== Required action ==
Output only the lines of the entries that follow, starting at the one with "<span>Prettier 对一些代码质量规则无能为力，而这些规则对于代码质量和强健性至关重要，还是需要 Linter" and running down to the one with "532px; height: 32px;", both included and unchanged.

== Data excerpts ==
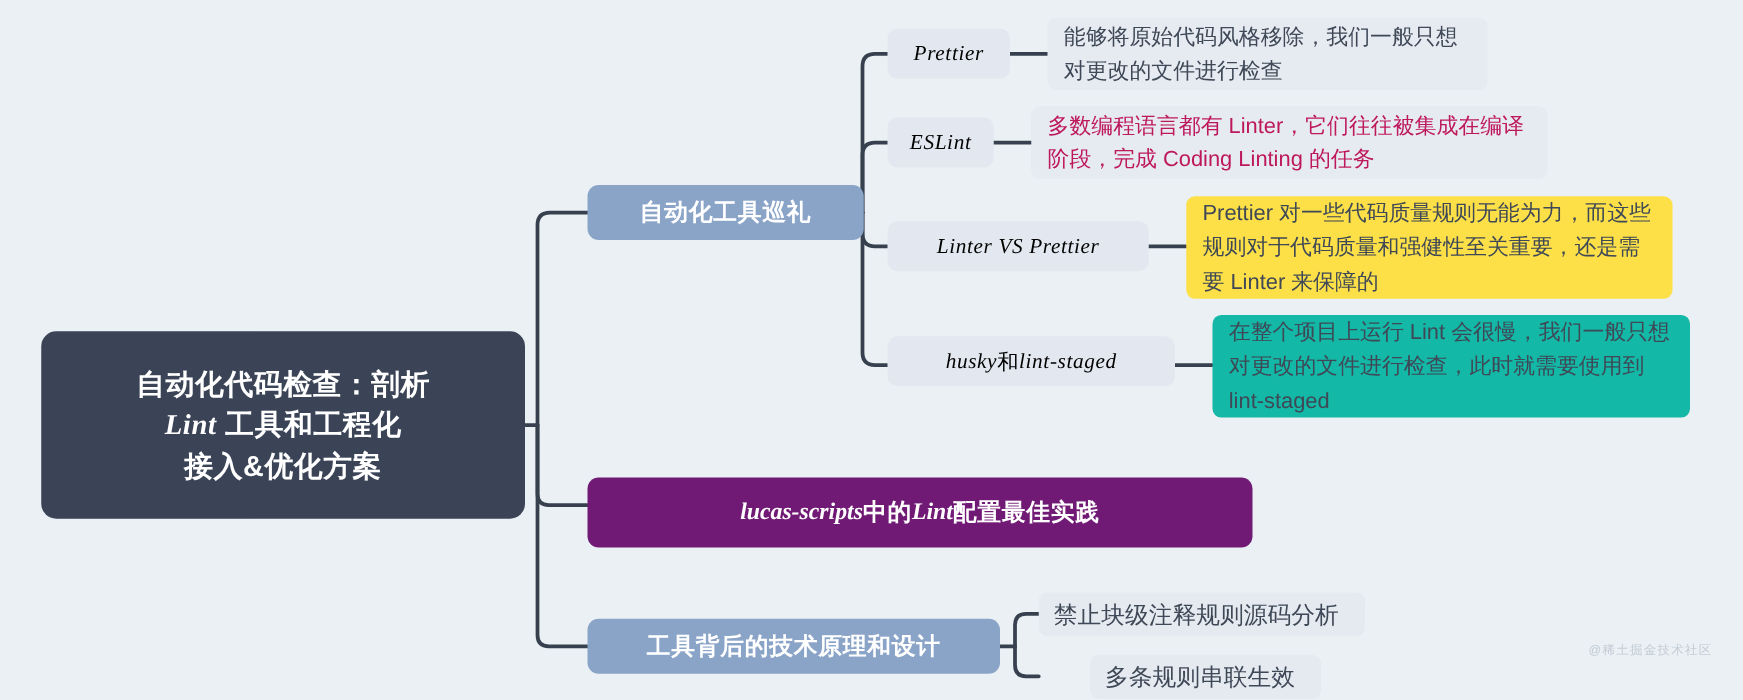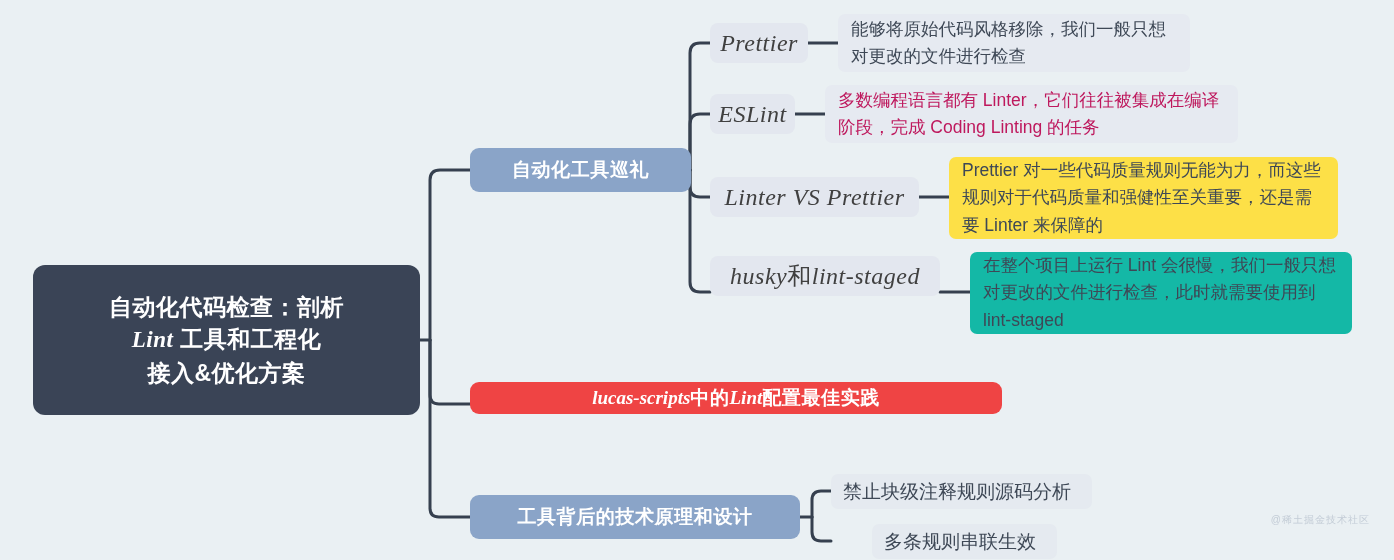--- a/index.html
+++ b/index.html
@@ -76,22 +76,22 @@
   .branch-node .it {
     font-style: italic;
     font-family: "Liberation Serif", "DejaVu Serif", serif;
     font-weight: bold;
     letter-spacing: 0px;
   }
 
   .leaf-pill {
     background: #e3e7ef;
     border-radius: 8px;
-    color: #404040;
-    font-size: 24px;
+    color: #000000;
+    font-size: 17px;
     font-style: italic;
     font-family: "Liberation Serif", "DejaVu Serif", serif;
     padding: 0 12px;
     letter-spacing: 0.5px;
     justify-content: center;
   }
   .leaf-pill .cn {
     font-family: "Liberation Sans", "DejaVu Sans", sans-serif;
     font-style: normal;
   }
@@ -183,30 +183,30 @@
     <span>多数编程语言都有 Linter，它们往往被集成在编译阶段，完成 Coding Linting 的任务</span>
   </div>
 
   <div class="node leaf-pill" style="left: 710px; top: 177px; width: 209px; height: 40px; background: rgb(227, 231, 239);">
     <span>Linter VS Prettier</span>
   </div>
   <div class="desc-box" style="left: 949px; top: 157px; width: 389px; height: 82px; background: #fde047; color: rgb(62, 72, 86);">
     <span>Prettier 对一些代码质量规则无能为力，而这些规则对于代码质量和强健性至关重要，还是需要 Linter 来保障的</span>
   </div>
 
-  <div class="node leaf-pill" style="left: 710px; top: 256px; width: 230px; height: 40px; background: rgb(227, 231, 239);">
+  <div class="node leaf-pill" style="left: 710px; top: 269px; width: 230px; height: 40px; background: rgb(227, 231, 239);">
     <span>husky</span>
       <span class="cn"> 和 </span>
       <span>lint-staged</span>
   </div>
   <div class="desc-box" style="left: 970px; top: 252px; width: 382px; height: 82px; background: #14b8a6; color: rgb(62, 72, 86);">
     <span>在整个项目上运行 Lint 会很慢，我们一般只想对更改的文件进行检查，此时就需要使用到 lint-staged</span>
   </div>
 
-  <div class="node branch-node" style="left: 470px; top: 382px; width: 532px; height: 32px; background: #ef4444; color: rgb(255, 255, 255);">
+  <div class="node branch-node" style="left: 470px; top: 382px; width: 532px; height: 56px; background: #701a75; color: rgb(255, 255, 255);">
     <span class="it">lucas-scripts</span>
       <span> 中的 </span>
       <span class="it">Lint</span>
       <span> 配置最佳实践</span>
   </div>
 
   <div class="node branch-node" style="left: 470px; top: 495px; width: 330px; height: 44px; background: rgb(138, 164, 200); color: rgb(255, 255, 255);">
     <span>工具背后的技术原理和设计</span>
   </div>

...

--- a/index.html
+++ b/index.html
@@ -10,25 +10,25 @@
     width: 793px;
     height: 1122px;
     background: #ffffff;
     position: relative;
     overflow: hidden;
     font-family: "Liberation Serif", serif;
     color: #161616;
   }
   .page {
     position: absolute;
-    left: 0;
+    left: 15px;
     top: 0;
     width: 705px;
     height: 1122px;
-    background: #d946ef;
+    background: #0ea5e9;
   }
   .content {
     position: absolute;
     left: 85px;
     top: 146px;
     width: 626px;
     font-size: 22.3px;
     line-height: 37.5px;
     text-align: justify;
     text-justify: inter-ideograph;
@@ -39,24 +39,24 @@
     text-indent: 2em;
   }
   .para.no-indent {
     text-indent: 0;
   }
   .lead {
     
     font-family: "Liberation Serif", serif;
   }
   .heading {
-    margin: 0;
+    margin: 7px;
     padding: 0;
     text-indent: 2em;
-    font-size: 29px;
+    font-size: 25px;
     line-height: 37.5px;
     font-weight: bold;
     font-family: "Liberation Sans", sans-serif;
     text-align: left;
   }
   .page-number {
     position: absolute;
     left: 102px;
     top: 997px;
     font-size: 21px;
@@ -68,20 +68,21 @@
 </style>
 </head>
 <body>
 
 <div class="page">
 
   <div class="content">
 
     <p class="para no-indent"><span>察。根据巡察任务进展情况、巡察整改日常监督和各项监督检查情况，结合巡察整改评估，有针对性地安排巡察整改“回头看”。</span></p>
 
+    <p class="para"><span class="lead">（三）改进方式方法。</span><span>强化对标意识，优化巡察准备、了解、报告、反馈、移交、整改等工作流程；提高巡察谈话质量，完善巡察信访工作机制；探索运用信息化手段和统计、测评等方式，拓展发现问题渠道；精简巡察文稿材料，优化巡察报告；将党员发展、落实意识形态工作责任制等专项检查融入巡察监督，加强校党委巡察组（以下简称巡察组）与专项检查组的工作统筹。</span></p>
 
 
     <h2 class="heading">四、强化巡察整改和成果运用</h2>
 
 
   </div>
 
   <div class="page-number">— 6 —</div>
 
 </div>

== Your solution ==
     <span>Prettier 对一些代码质量规则无能为力，而这些规则对于代码质量和强健性至关重要，还是需要 Linter 来保障的</span>
   </div>
 
-  <div class="node leaf-pill" style="left: 710px; top: 256px; width: 230px; height: 40px; background: rgb(227, 231, 239);">
+  <div class="node leaf-pill" style="left: 710px; top: 269px; width: 230px; height: 40px; background: rgb(227, 231, 239);">
     <span>husky</span>
       <span class="cn"> 和 </span>
       <span>lint-staged</span>
   </div>
   <div class="desc-box" style="left: 970px; top: 252px; width: 382px; height: 82px; background: #14b8a6; color: rgb(62, 72, 86);">
     <span>在整个项目上运行 Lint 会很慢，我们一般只想对更改的文件进行检查，此时就需要使用到 lint-staged</span>
   </div>
 
-  <div class="node branch-node" style="left: 470px; top: 382px; width: 532px; height: 32px; background: #ef4444; color: rgb(255, 255, 255);">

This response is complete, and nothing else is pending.